Allergy Tests For Dogs: FAQ

Have any more questions or concerns about dog allergy tests? Feel free to refer to our Frequently Asked Questions section for more details. If in doubt about your dog’s health, always ask your vet for advice.

How can I help my dog with allergies?

The best way to help your dog with their allergies depends on the cause of their allergies. For example, environmental allergies are manageable with some adjustments to your routine. Where possible, avoid walking your dog in the early morning and late afternoon when pollen levels are at their highest. Steer clear of fields where plants are common, too, to avoid pollen. When you get home, wipe your pup’s paws with a moist cloth to remove pollen and allergens from their pads. As well as this, be sure to clean your dog’s bed regularly.

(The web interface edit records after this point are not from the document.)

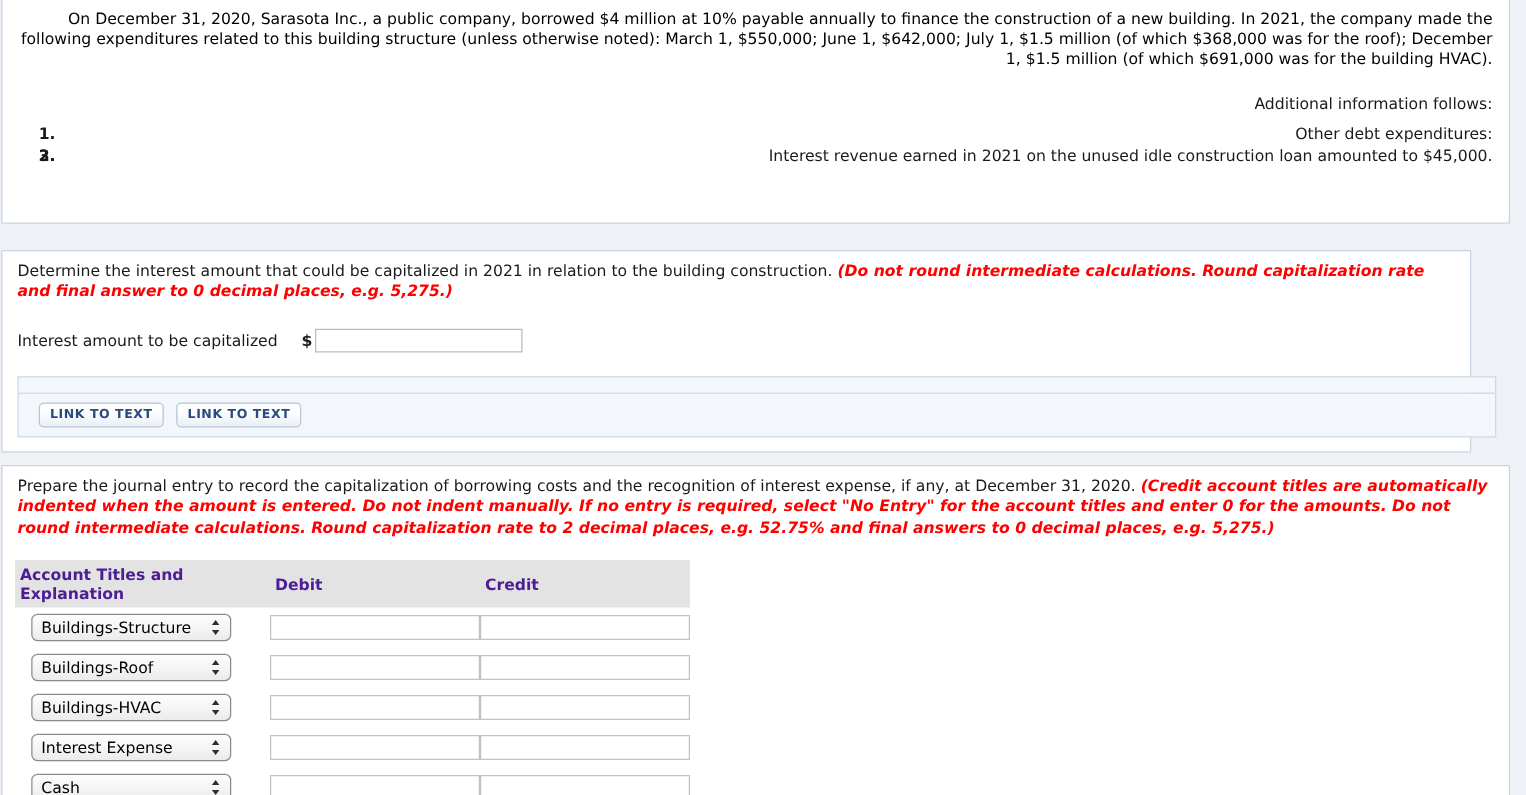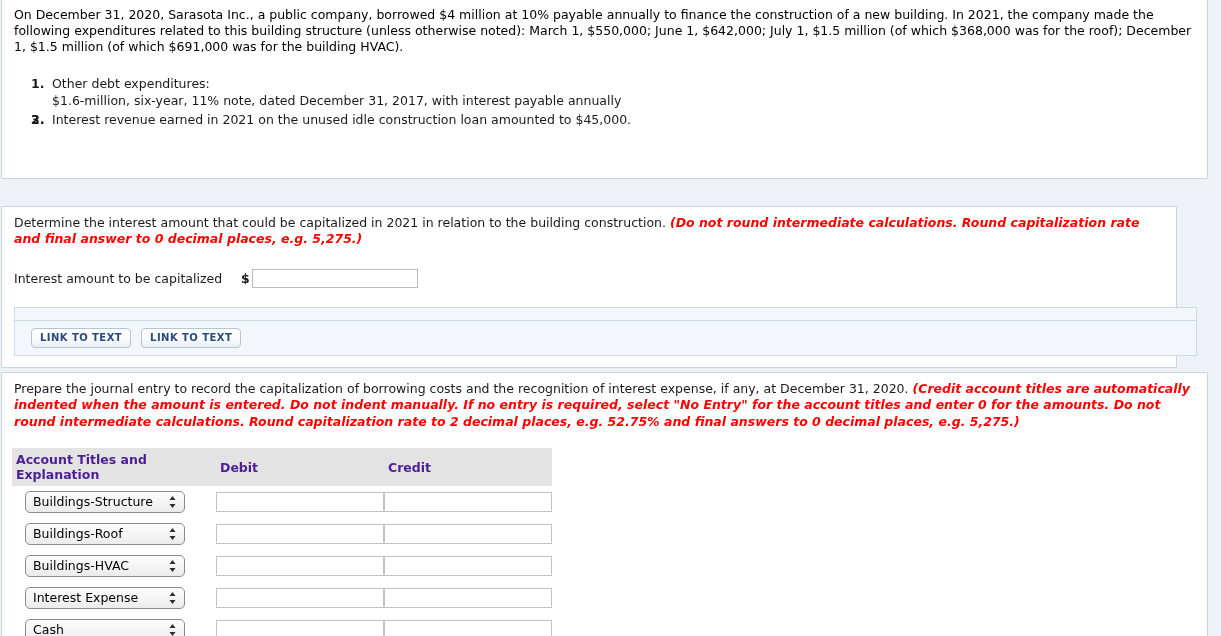--- a/index.html
+++ b/index.html
@@ -28,7 +28,7 @@
     border: 1px solid #c9d4e2;
     border-radius: 1px;
   }
-  #panel-problem { top: -1px;  width: 1207px; height: 180px; }
+  #panel-problem { top: -1px;  width: 1207px; height: 180px; text-align: right; }
   #panel-part-a  { top: 206px; width: 1176px; height: 162px; }
   #panel-part-b  { top: 372px; width: 1207px; height: 270px; }
 

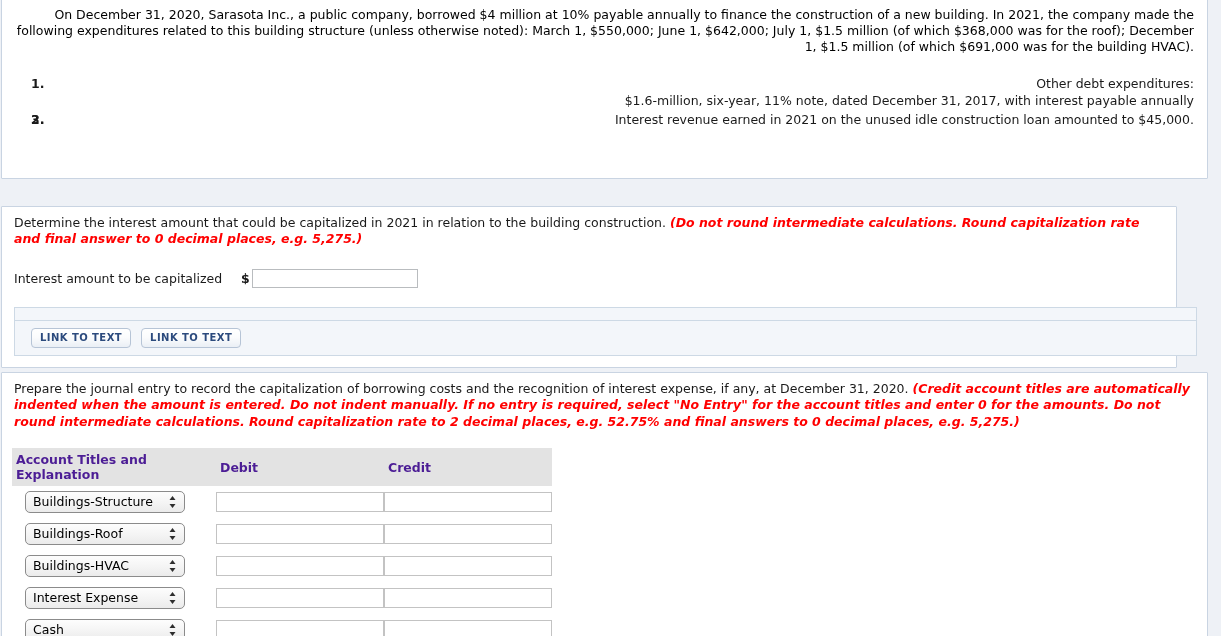--- a/index.html
+++ b/index.html
@@ -214,6 +214,7 @@
     </div>
 
     <div class="addl">
+      <div>Additional information follows:</div>
 
       <ol class="info">
         <li>

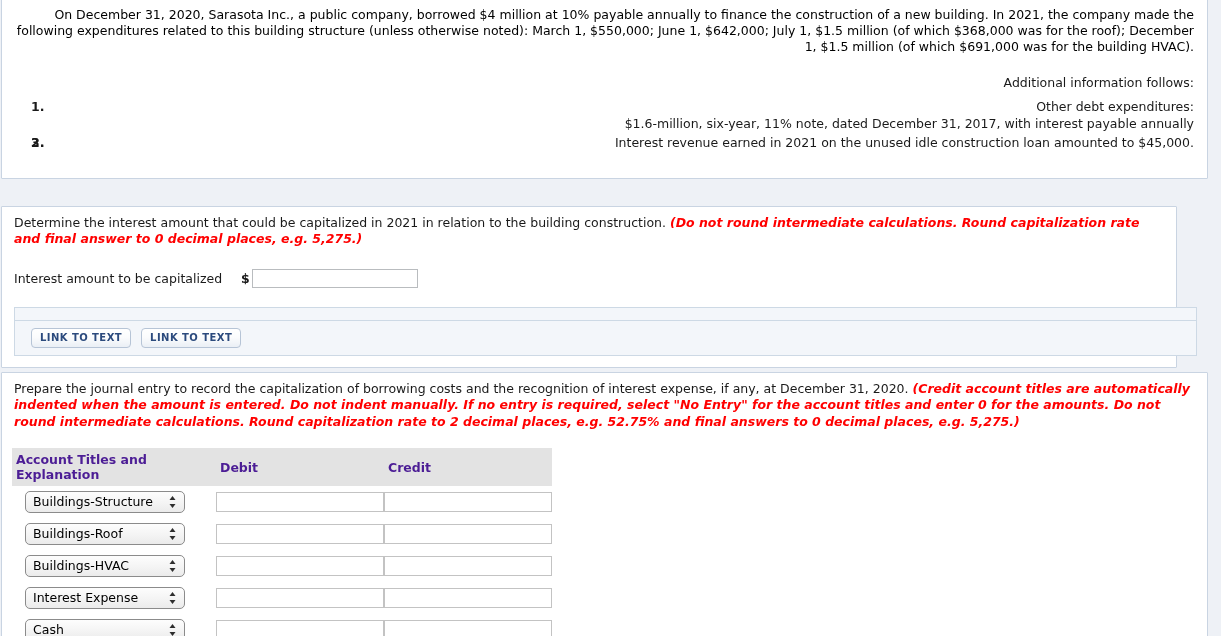--- a/index.html
+++ b/index.html
@@ -220,7 +220,6 @@
         <li>
           <span class="num">1.</span>
           <span>Other debt expenditures:</span>
-          <span class="sub">$1.6-million, six-year, 11% note, dated December 31, 2017, with interest payable annually</span>
         </li>
         <li>
           <span class="num">2.</span>

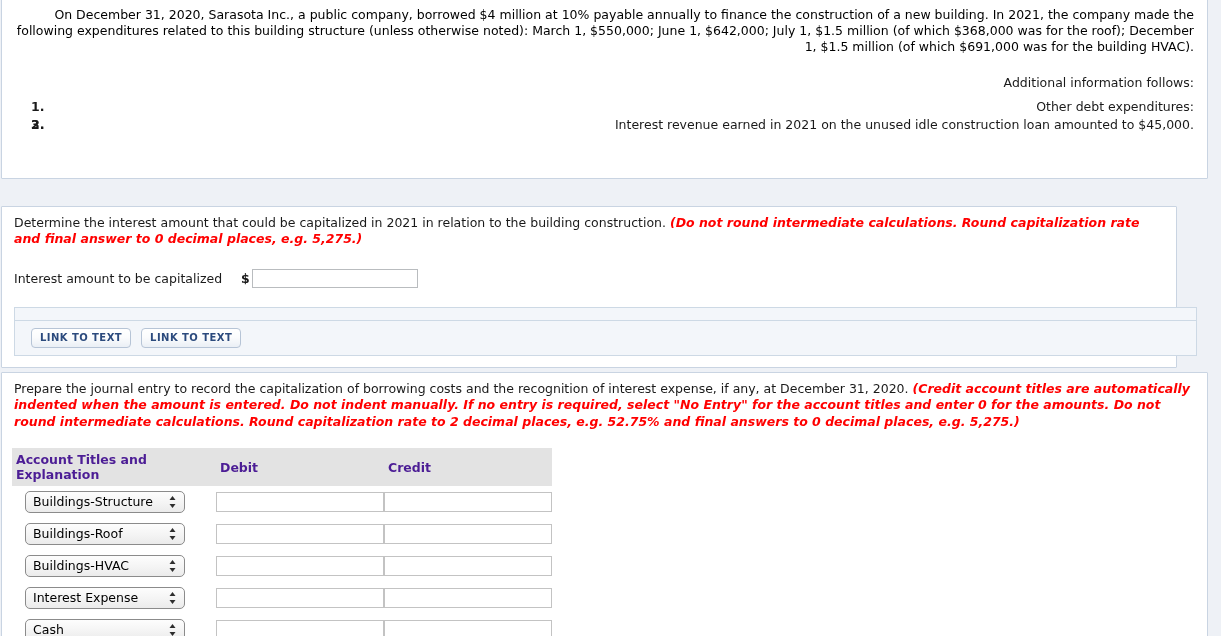--- a/index.html
+++ b/index.html
@@ -29,7 +29,7 @@
     border-radius: 1px;
   }
   #panel-problem { top: -1px;  width: 1207px; height: 180px; text-align: right; }
-  #panel-part-a  { top: 206px; width: 1176px; height: 162px; }
+  #panel-part-a  { top: 200px; width: 1176px; height: 162px; }
   #panel-part-b  { top: 372px; width: 1207px; height: 270px; }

What is the most common allergy in dogs?

The most common food allergies in dogs stem from proteins, especially those from dairy products and meats. Each time a dog eats food with these ingredients, their body reacts and causes the symptoms of an allergic reaction. In addition, the most common insect bite allergy in dogs is flea allergy. Flea allergies in dogs have risen in the past 10 years by 12.5%. Apart from this, statistics on dog allergies are currently lacking.

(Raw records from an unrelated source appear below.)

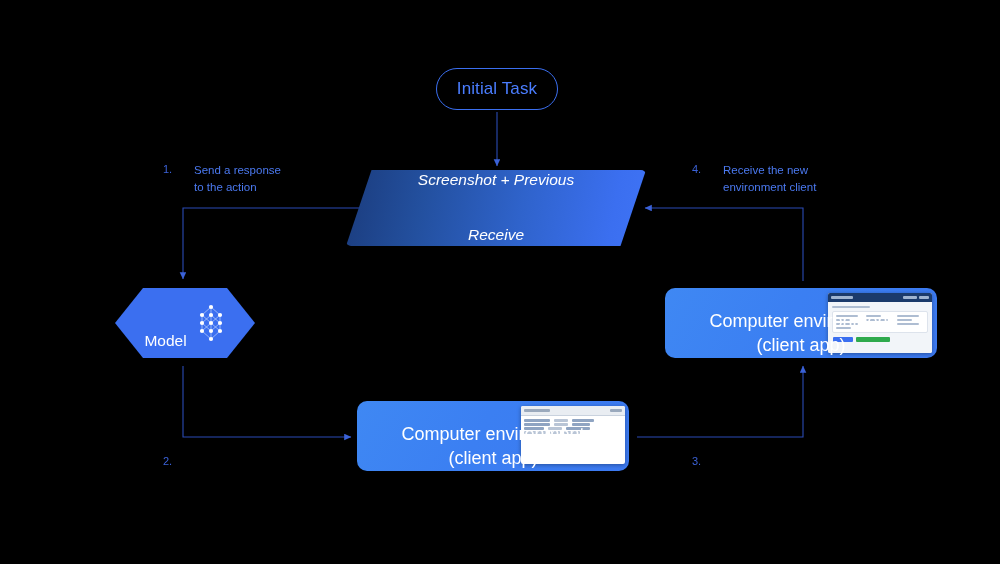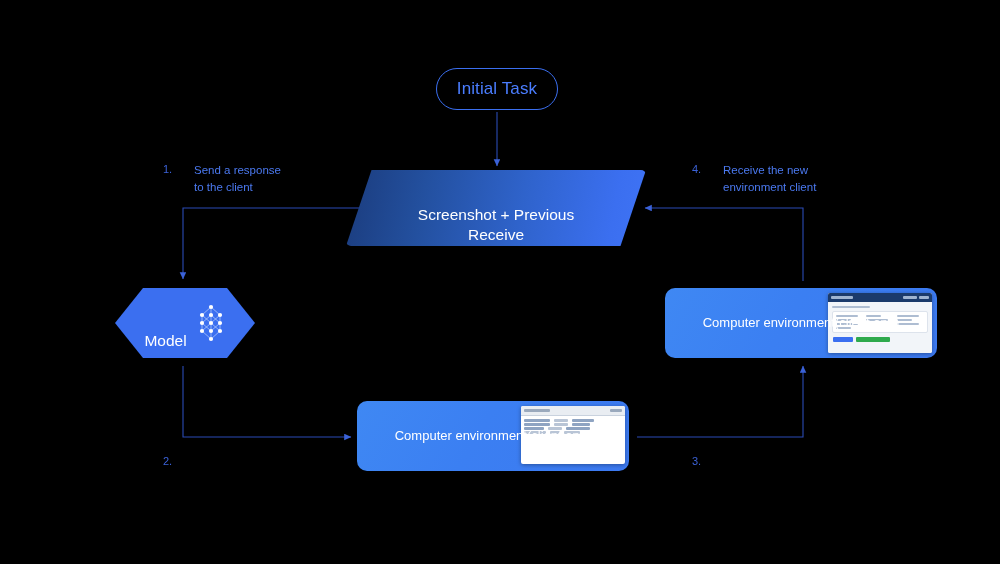--- a/index.html
+++ b/index.html
@@ -343,7 +343,7 @@
     <span class="step-num">1.</span>
     <span class="step-text">
       <span>Send a response</span><br>
-      <span>to the client</span>
+      <span>to the action</span>
     </span>
   </div>
 

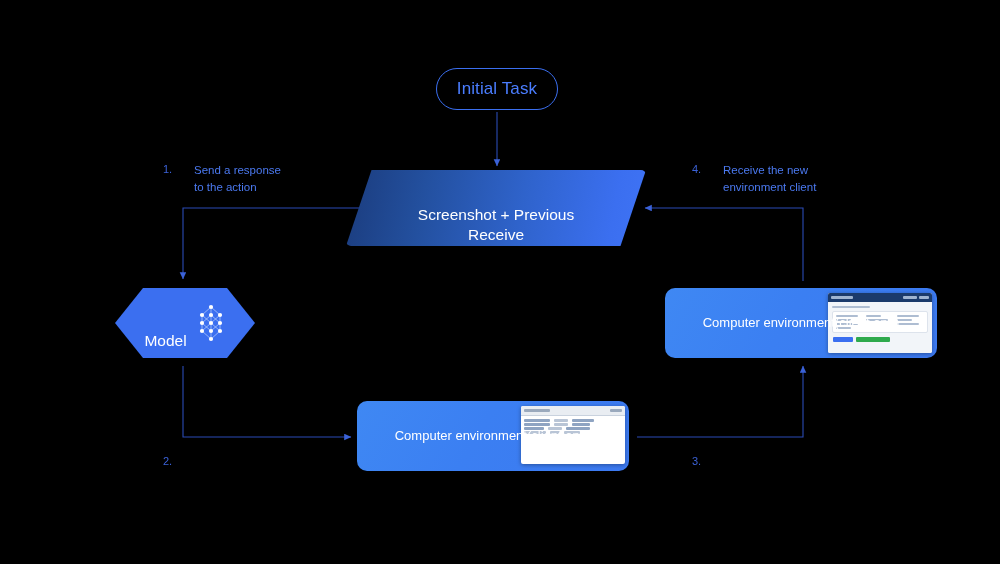--- a/index.html
+++ b/index.html
@@ -68,12 +68,13 @@
     display: flex;
     flex-direction: column;
     align-items: center;
-    justify-content: flex-end;
+    justify-content: space-between;
     color: #ffffff;
     font-size: 15.5px;
     line-height: 1.33;
     text-align: center;
     pointer-events: none;
+    font-style: italic;
   }
 
   

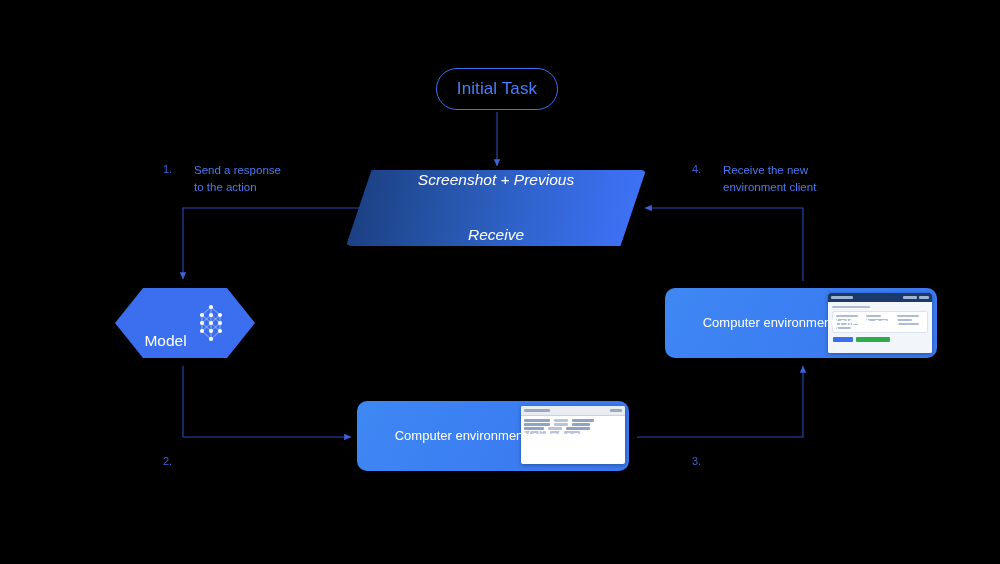--- a/index.html
+++ b/index.html
@@ -123,10 +123,11 @@
     width: 100%;
     height: 100%;
     display: flex;
-    align-items: center;
-    justify-content: center;
+    flex-direction: column;
+    align-items: center;
+    justify-content: flex-end;
     color: #ffffff;
-    font-size: 13px;
+    font-size: 18px;
     line-height: 1.33;
     text-align: center;
     pointer-events: none;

Can a dog suddenly become allergic to their food?

Dogs can develop allergies to foods that previously caused them no problems. This can occur at any time in your dog’s life, whether they are one or five years of age. At present, there is no clinical evidence to suggest that dogs can outgrow allergies in the same way that people do. So, it’s likely that your dog needs to stay on their prescription diet for the rest of their life to combat any food allergies that they have.

How much does it cost to get an allergy test for a dog?

The price of allergy testing depends on the type of test you require! For example, an intradermal allergy test costs an average of $200, but the price varies depending on how many allergens your vet tests your pet for. Different vet clinics may also charge different rates for sedation. Similarly, blood tests like the RAST and ELISA test may cost $200 or more. Be sure to call in advance to check for the pricing of the tests your pet requires.

How quickly do food allergies show up in dogs?

If your dog eats a food that they are allergic to, symptoms can appear within an hour of eating. However, they may be delayed, not appearing for another 6 to 24 hours. This can make it difficult to pinpoint the allergy that your pup has.

Dog allergy tests are a useful way to identify the cause of your dog’s allergic reactions. This allows your vet to come up with a treatment plan for your furry friend. The tests for allergies include intradermal testing, RAST testing, and ELISA testing. For food allergies, elimination trials are the gold standard of treatment.